═════ Record extracts

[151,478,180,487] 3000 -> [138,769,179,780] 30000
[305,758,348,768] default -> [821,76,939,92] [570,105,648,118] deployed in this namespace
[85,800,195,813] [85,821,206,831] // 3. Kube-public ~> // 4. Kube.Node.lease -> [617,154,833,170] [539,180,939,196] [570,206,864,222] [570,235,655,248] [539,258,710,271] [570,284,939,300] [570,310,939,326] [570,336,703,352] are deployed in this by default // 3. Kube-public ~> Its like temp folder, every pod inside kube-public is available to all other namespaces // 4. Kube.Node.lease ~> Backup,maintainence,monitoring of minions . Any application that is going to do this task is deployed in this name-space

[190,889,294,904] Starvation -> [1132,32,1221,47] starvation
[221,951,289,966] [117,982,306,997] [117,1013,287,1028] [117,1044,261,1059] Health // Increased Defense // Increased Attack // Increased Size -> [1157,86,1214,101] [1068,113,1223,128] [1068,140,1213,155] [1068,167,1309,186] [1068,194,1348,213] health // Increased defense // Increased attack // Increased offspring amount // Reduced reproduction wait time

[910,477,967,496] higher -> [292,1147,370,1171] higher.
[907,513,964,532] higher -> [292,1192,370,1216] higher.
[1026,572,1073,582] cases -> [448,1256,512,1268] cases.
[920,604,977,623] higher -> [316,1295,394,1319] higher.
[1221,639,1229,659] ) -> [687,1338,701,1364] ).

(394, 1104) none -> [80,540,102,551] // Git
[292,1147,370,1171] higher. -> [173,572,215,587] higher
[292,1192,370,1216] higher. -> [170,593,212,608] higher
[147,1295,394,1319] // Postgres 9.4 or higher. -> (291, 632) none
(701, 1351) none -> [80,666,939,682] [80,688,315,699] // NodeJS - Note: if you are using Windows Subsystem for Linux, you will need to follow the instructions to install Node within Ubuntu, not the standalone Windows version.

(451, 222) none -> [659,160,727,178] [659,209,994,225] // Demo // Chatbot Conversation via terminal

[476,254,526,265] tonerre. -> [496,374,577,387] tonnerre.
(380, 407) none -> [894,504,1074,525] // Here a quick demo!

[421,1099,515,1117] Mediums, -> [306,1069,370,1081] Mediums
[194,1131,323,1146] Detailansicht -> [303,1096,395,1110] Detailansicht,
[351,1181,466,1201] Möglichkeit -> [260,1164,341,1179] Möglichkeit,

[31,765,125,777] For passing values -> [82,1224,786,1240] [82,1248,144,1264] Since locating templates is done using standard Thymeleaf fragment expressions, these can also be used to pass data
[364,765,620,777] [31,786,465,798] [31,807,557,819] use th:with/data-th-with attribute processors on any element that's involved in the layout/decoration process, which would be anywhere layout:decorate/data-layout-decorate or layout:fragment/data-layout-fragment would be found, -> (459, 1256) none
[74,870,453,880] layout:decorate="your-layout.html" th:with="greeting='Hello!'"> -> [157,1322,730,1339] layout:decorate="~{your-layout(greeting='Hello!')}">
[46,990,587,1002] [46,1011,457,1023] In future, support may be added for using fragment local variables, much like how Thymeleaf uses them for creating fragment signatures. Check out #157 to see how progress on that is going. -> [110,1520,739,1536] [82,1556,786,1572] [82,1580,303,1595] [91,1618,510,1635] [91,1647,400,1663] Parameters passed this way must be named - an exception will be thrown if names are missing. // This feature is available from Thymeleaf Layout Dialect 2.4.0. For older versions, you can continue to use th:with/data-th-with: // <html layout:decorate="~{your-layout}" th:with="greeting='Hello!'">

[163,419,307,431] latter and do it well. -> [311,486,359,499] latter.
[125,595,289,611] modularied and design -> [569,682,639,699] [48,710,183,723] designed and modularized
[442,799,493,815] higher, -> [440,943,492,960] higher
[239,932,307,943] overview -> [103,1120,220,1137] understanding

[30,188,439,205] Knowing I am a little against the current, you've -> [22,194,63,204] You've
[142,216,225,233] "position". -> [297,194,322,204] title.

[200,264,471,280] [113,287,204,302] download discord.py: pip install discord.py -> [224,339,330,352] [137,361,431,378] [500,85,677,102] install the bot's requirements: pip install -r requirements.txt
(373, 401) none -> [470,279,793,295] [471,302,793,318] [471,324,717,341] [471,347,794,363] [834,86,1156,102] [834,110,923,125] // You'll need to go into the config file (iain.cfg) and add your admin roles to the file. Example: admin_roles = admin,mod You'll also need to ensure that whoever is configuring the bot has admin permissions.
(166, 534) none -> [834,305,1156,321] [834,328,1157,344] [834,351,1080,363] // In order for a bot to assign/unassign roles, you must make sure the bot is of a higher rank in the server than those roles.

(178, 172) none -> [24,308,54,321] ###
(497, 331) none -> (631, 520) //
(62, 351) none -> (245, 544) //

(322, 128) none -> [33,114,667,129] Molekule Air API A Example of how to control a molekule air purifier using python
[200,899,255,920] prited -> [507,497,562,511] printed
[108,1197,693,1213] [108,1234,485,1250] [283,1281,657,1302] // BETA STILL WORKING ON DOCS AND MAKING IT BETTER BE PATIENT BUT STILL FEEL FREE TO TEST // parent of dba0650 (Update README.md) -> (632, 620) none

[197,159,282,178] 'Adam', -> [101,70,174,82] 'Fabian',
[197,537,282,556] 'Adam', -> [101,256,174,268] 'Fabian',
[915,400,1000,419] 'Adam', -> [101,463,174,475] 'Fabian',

══════════

# What the task asks
Nothing should be dropped. Retype each line above as it is.

# Task solution
[151,478,180,487] 3000 -> [138,769,179,780] 30000
[305,758,348,768] default -> [821,76,939,92] [570,105,648,118] deployed in this namespace
[85,800,195,813] [85,821,206,831] // 3. Kube-public ~> // 4. Kube.Node.lease -> [617,154,833,170] [539,180,939,196] [570,206,864,222] [570,235,655,248] [539,258,710,271] [570,284,939,300] [570,310,939,326] [570,336,703,352] are deployed in this by default // 3. Kube-public ~> Its like temp folder, every pod inside kube-public is available to all other namespaces // 4. Kube.Node.lease ~> Backup,maintainence,monitoring of minions . Any application that is going to do this task is deployed in this name-space

[190,889,294,904] Starvation -> [1132,32,1221,47] starvation
[221,951,289,966] [117,982,306,997] [117,1013,287,1028] [117,1044,261,1059] Health // Increased Defense // Increased Attack // Increased Size -> [1157,86,1214,101] [1068,113,1223,128] [1068,140,1213,155] [1068,167,1309,186] [1068,194,1348,213] health // Increased defense // Increased attack // Increased offspring amount // Reduced reproduction wait time

[910,477,967,496] higher -> [292,1147,370,1171] higher.
[907,513,964,532] higher -> [292,1192,370,1216] higher.
[1026,572,1073,582] cases -> [448,1256,512,1268] cases.
[920,604,977,623] higher -> [316,1295,394,1319] higher.
[1221,639,1229,659] ) -> [687,1338,701,1364] ).

(394, 1104) none -> [80,540,102,551] // Git
[292,1147,370,1171] higher. -> [173,572,215,587] higher
[292,1192,370,1216] higher. -> [170,593,212,608] higher
[147,1295,394,1319] // Postgres 9.4 or higher. -> (291, 632) none
(701, 1351) none -> [80,666,939,682] [80,688,315,699] // NodeJS - Note: if you are using Windows Subsystem for Linux, you will need to follow the instructions to install Node within Ubuntu, not the standalone Windows version.

(451, 222) none -> [659,160,727,178] [659,209,994,225] // Demo // Chatbot Conversation via terminal

[476,254,526,265] tonerre. -> [496,374,577,387] tonnerre.
(380, 407) none -> [894,504,1074,525] // Here a quick demo!

[421,1099,515,1117] Mediums, -> [306,1069,370,1081] Mediums
[194,1131,323,1146] Detailansicht -> [303,1096,395,1110] Detailansicht,
[351,1181,466,1201] Möglichkeit -> [260,1164,341,1179] Möglichkeit,

[31,765,125,777] For passing values -> [82,1224,786,1240] [82,1248,144,1264] Since locating templates is done using standard Thymeleaf fragment expressions, these can also be used to pass data
[364,765,620,777] [31,786,465,798] [31,807,557,819] use th:with/data-th-with attribute processors on any element that's involved in the layout/decoration process, which would be anywhere layout:decorate/data-layout-decorate or layout:fragment/data-layout-fragment would be found, -> (459, 1256) none
[74,870,453,880] layout:decorate="your-layout.html" th:with="greeting='Hello!'"> -> [157,1322,730,1339] layout:decorate="~{your-layout(greeting='Hello!')}">
[46,990,587,1002] [46,1011,457,1023] In future, support may be added for using fragment local variables, much like how Thymeleaf uses them for creating fragment signatures. Check out #157 to see how progress on that is going. -> [110,1520,739,1536] [82,1556,786,1572] [82,1580,303,1595] [91,1618,510,1635] [91,1647,400,1663] Parameters passed this way must be named - an exception will be thrown if names are missing. // This feature is available from Thymeleaf Layout Dialect 2.4.0. For older versions, you can continue to use th:with/data-th-with: // <html layout:decorate="~{your-layout}" th:with="greeting='Hello!'">

[163,419,307,431] latter and do it well. -> [311,486,359,499] latter.
[125,595,289,611] modularied and design -> [569,682,639,699] [48,710,183,723] designed and modularized
[442,799,493,815] higher, -> [440,943,492,960] higher
[239,932,307,943] overview -> [103,1120,220,1137] understanding

[30,188,439,205] Knowing I am a little against the current, you've -> [22,194,63,204] You've
[142,216,225,233] "position". -> [297,194,322,204] title.

[200,264,471,280] [113,287,204,302] download discord.py: pip install discord.py -> [224,339,330,352] [137,361,431,378] [500,85,677,102] install the bot's requirements: pip install -r requirements.txt
(373, 401) none -> [470,279,793,295] [471,302,793,318] [471,324,717,341] [471,347,794,363] [834,86,1156,102] [834,110,923,125] // You'll need to go into the config file (iain.cfg) and add your admin roles to the file. Example: admin_roles = admin,mod You'll also need to ensure that whoever is configuring the bot has admin permissions.
(166, 534) none -> [834,305,1156,321] [834,328,1157,344] [834,351,1080,363] // In order for a bot to assign/unassign roles, you must make sure the bot is of a higher rank in the server than those roles.

(178, 172) none -> [24,308,54,321] ###
(497, 331) none -> (631, 520) //
(62, 351) none -> (245, 544) //

(322, 128) none -> [33,114,667,129] Molekule Air API A Example of how to control a molekule air purifier using python
[200,899,255,920] prited -> [507,497,562,511] printed
[108,1197,693,1213] [108,1234,485,1250] [283,1281,657,1302] // BETA STILL WORKING ON DOCS AND MAKING IT BETTER BE PATIENT BUT STILL FEEL FREE TO TEST // parent of dba0650 (Update README.md) -> (632, 620) none

[197,159,282,178] 'Adam', -> [101,70,174,82] 'Fabian',
[197,537,282,556] 'Adam', -> [101,256,174,268] 'Fabian',
[915,400,1000,419] 'Adam', -> [101,463,174,475] 'Fabian',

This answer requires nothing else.